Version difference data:
+++++

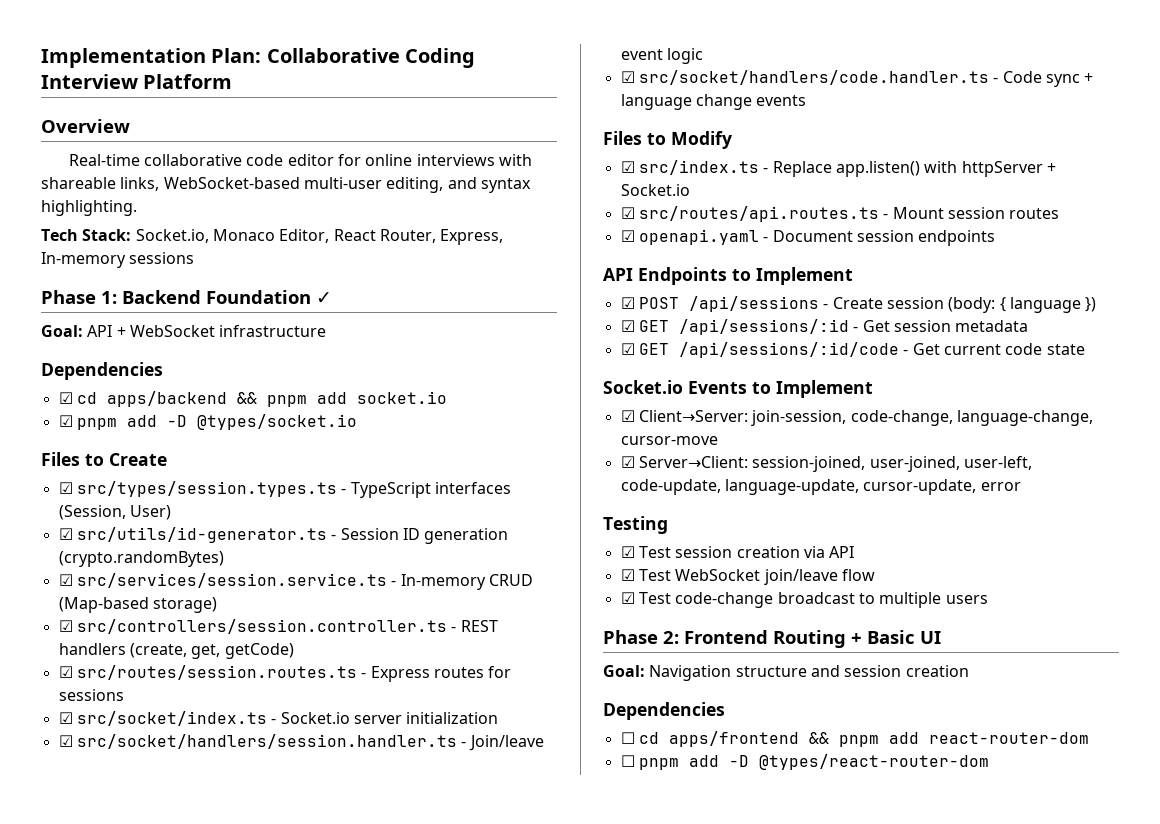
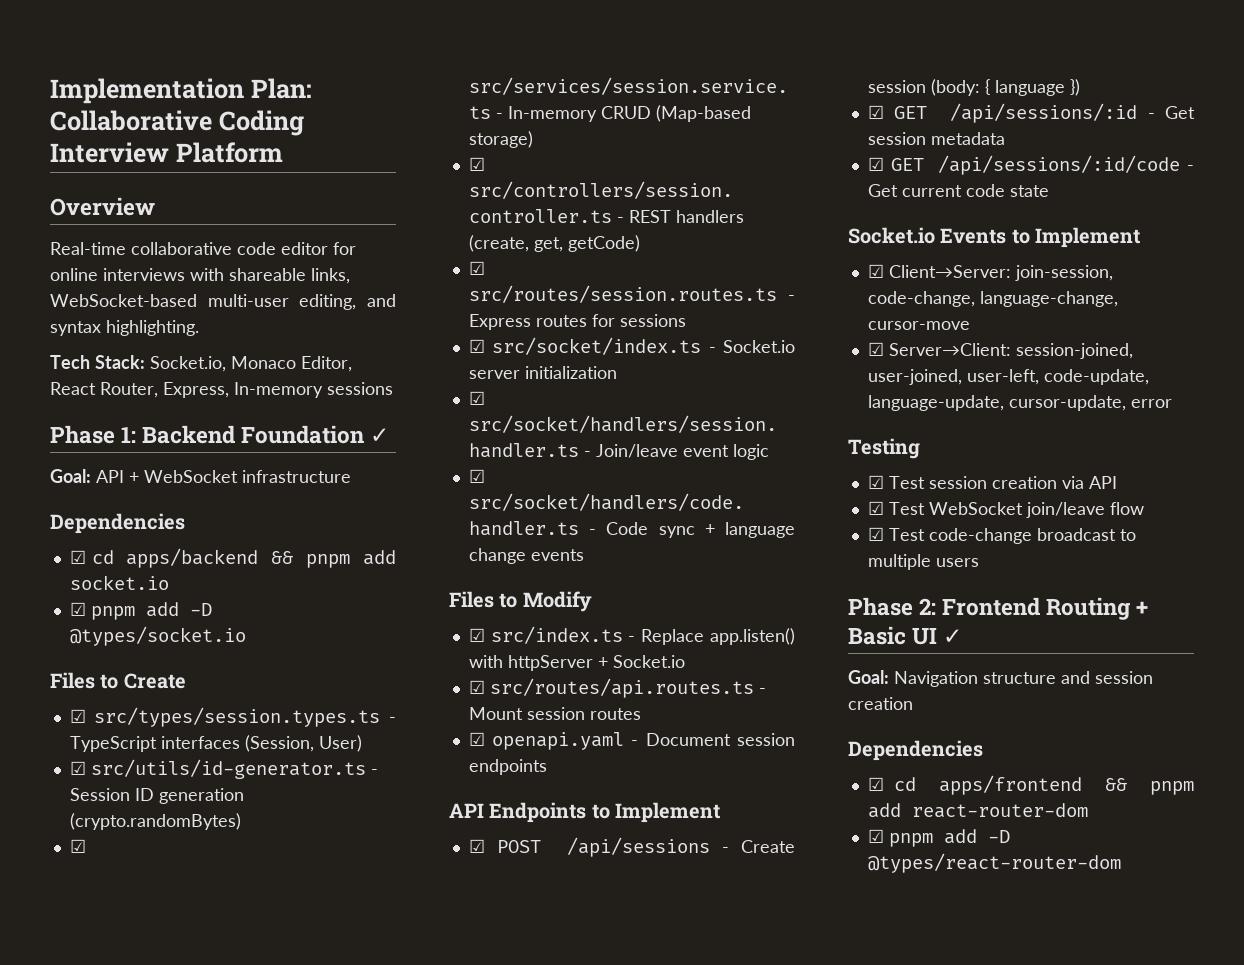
- Phase 2: Frontend Routing + Basic UI
+ Phase 2: Frontend Routing + Basic UI ✓
- ☐ cd apps/frontend && pnpm add react-router-dom
+ ☑ cd apps/frontend && pnpm add react-router-dom
- ☐ pnpm add -D @types/react-router-dom
+ ☑ pnpm add -D @types/react-router-dom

+++++

* _Work task_
Copy each line exactly, beginning at the one with "- ☐ cd apps/frontend" and stopping after the last line of the entries. Include nothing else.

* _Exercise result_
- ☐ cd apps/frontend && pnpm add react-router-dom
+ ☑ cd apps/frontend && pnpm add react-router-dom
- ☐ pnpm add -D @types/react-router-dom
+ ☑ pnpm add -D @types/react-router-dom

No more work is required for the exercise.